══ INPUT MATERIAL

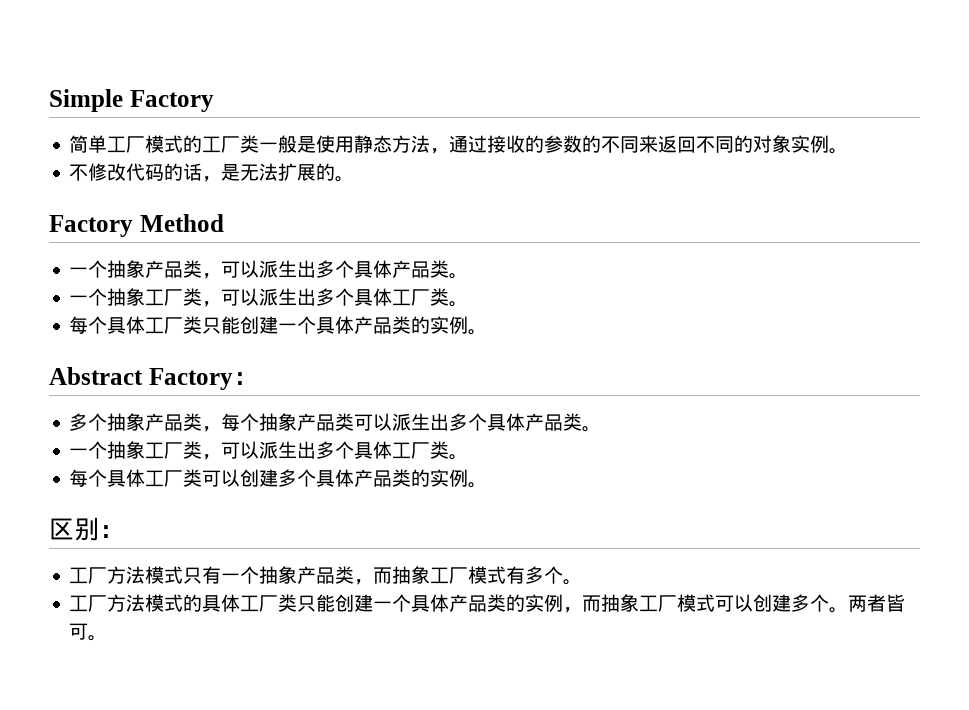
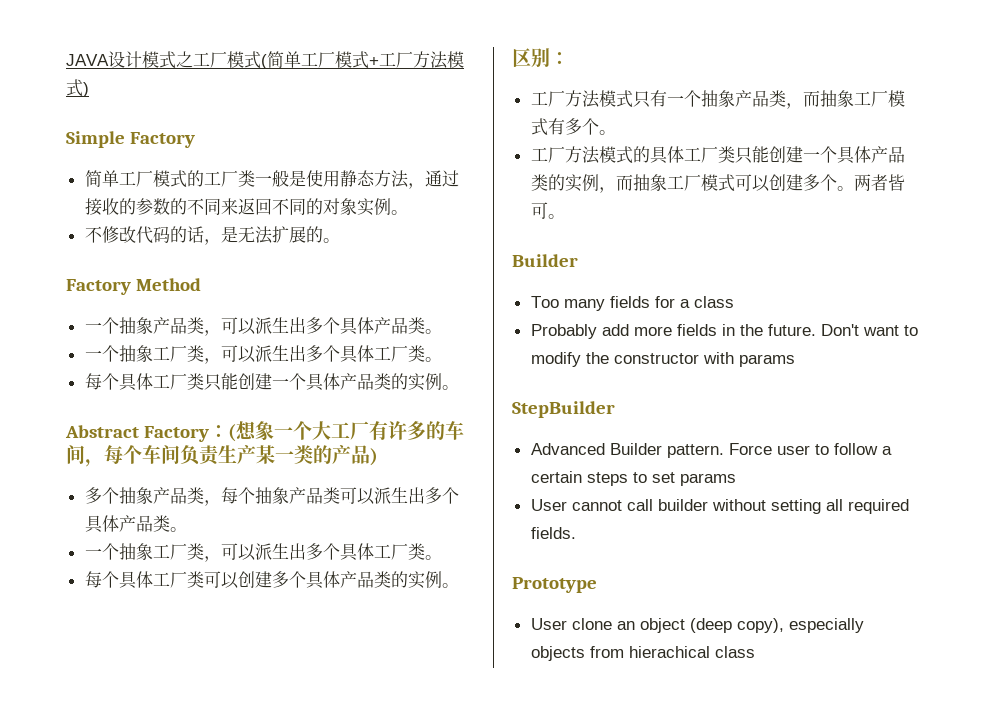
(49, 100) none -> [66,51,464,69] [66,79,89,97] JAVA设计模式之工厂模式(简单工厂模式+工厂方法模式) //
(258, 378) none -> [228,421,465,442] [66,445,378,467] (想象一个大工厂有许多的车间，每个车间负责生产某一类的产品)
(108, 638) none -> [512,254,578,267] [530,296,734,311] [530,324,918,339] [530,352,795,367] [512,401,615,418] [530,443,892,458] [530,471,736,486] [530,499,909,514] [530,527,576,539] [512,577,597,593] [530,618,864,633] [530,646,755,661] // Builder // Too many fields for a class // Probably add more fields in the future. Don't want to modify the constructor with params // StepBuilder // Advanced Builder pattern. Force user to follow a certain steps to set params // User cannot call builder without setting all required fields. // Prototype // User clone an object (deep copy), especially objects from hierachical class

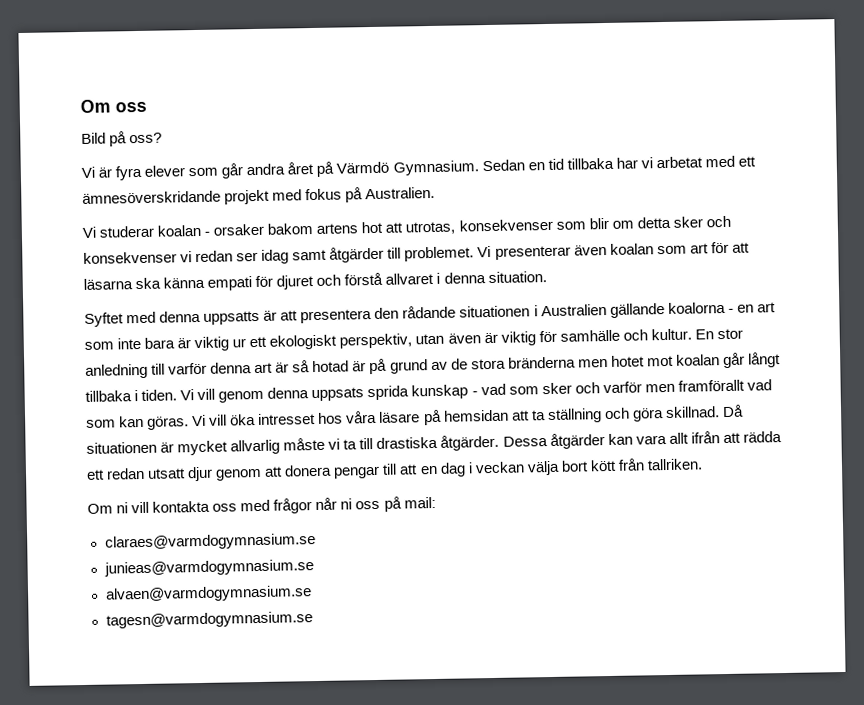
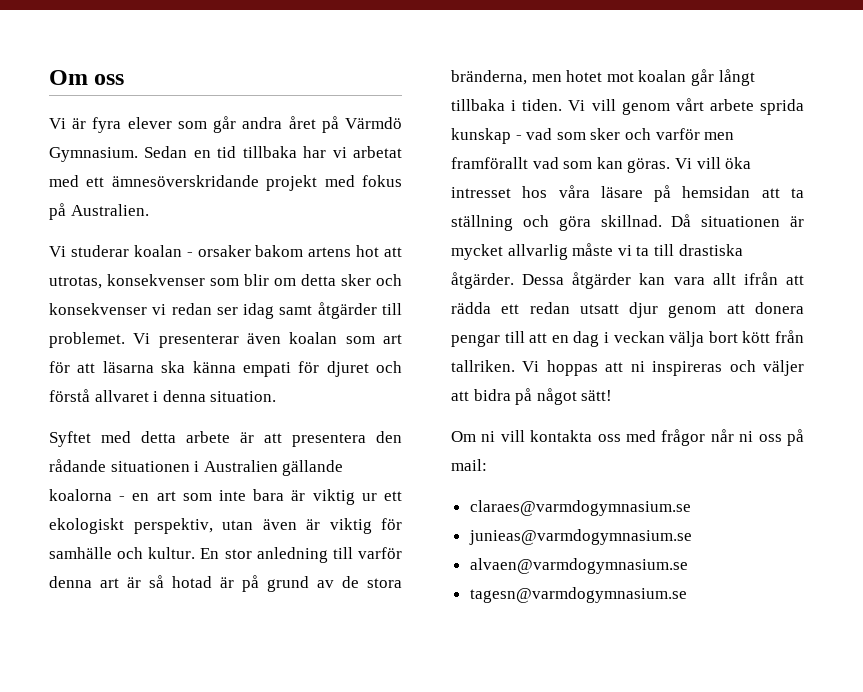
[81,131,163,147] // Bild på oss? -> (125, 79) none
[159,310,261,325] denna uppsatts -> [141,431,230,443] detta arbete
[507,356,576,369] bränderna -> [451,70,527,85] bränderna,
[267,387,365,402] denna uppsats -> [675,98,754,111] vårt arbete
(703, 464) none -> [522,360,804,376] [451,388,613,405] Vi hoppas att ni inspireras och väljer att bidra på något sätt!

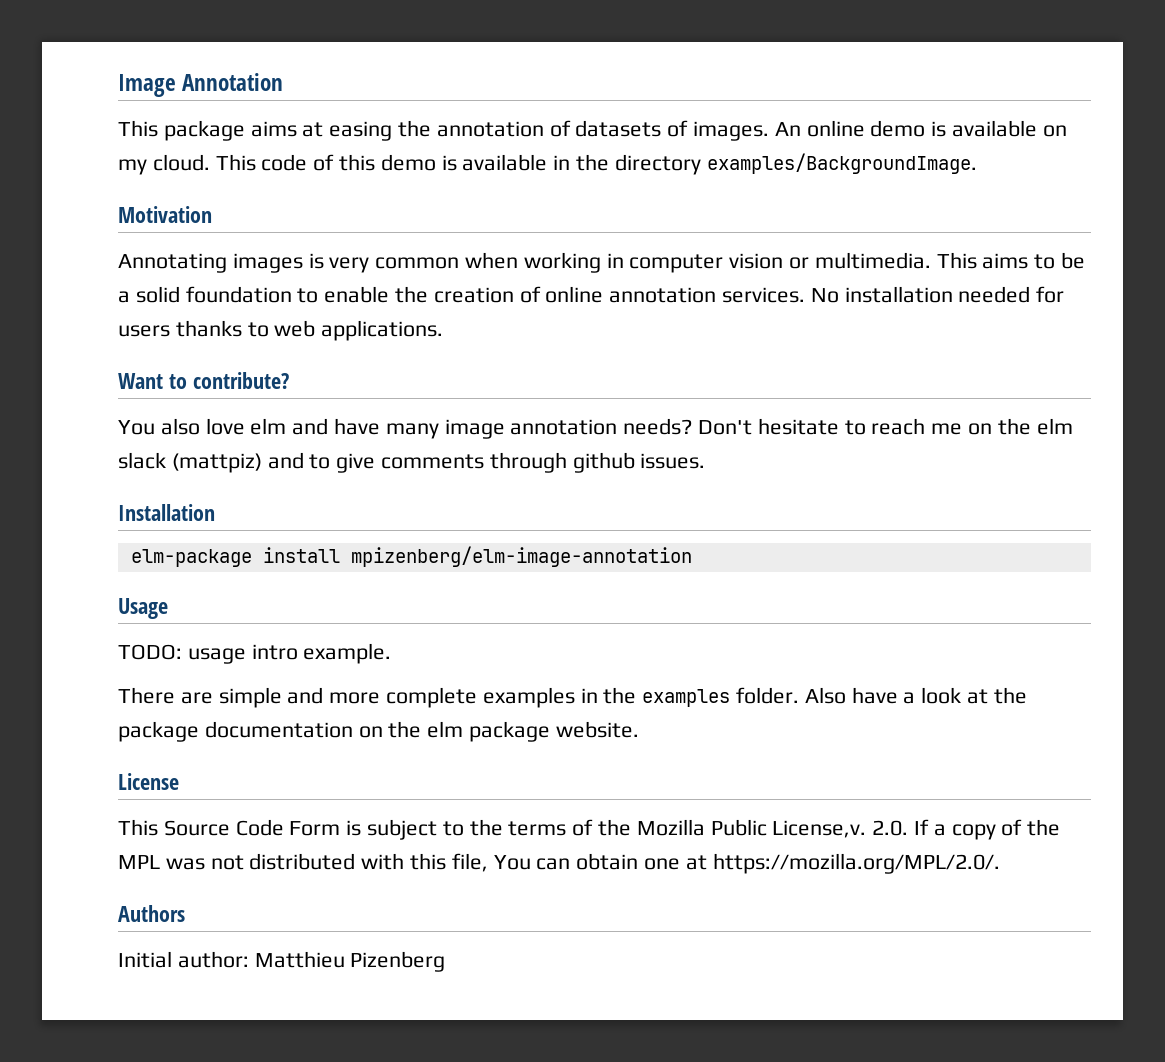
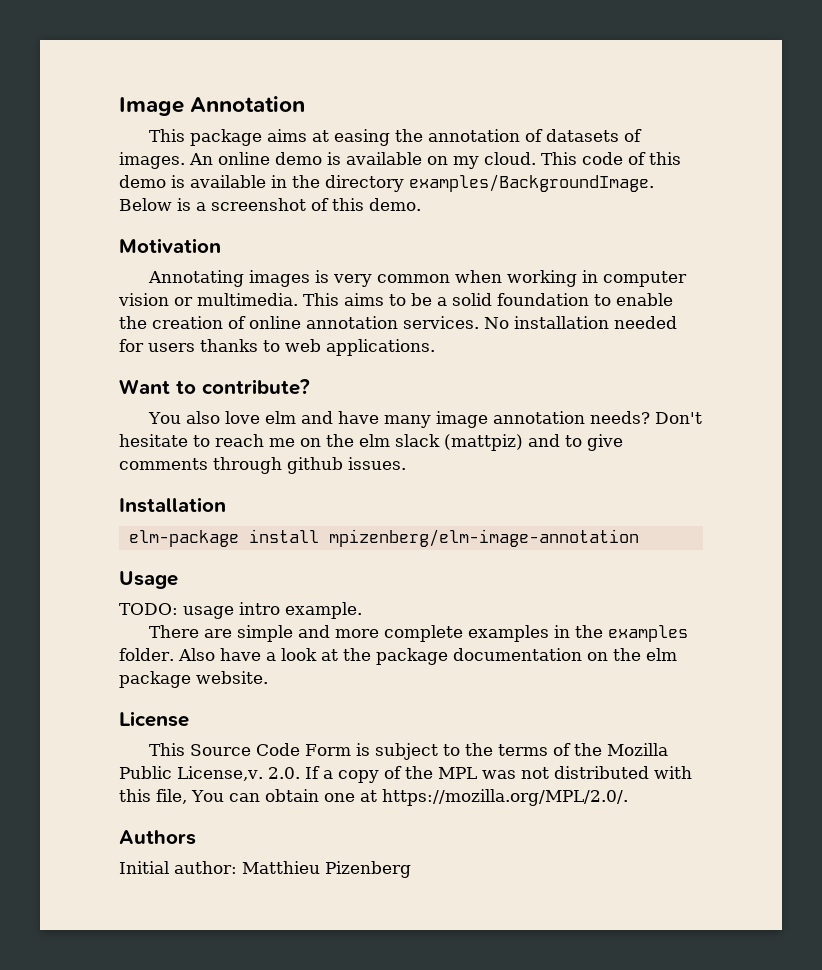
(977, 163) none -> [119,198,421,211] Below is a screenshot of this demo.

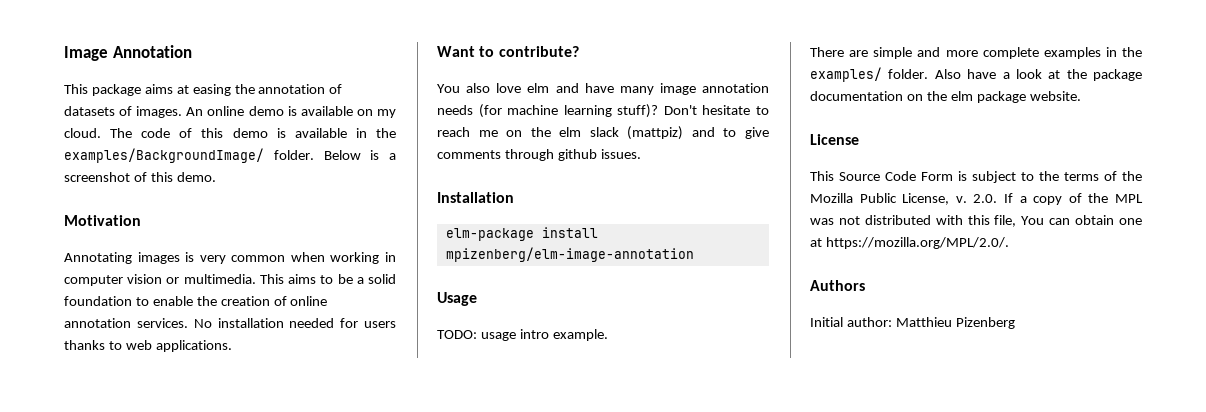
[541,152,577,165] This -> [110,128,133,138] The
[325,174,654,192] directory examples/BackgroundImage. -> [64,148,314,163] examples/BackgroundImage/ folder.
[589,411,650,424] needs? -> [437,104,659,118] needs (for machine learning stuff)?
[607,625,688,642] examples -> [810,67,882,82] examples/
[177,766,263,781] License,v. -> [902,193,967,205] License, v.

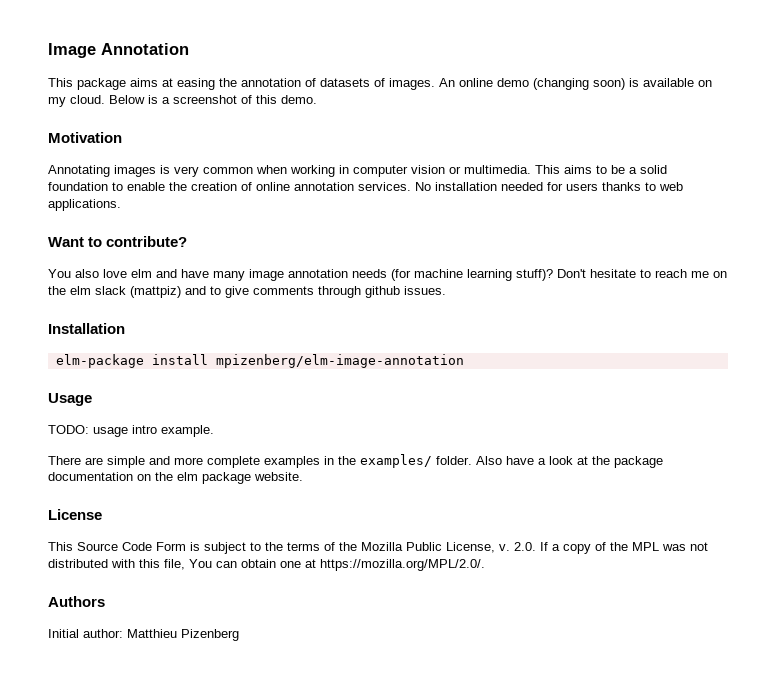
(284, 111) none -> [533,78,625,90] (changing soon)
[110,128,396,138] [64,148,314,163] The code of this demo is available in the examples/BackgroundImage/ folder. -> (105, 99) none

════

DESCRIPTION OF THE TASK >> Give back exactly the lines from the top of the records to the line containing "(258, 378) none", both included, and no pictures.

ANSWER SECTION >>
(49, 100) none -> [66,51,464,69] [66,79,89,97] JAVA设计模式之工厂模式(简单工厂模式+工厂方法模式) //
(258, 378) none -> [228,421,465,442] [66,445,378,467] (想象一个大工厂有许多的车间，每个车间负责生产某一类的产品)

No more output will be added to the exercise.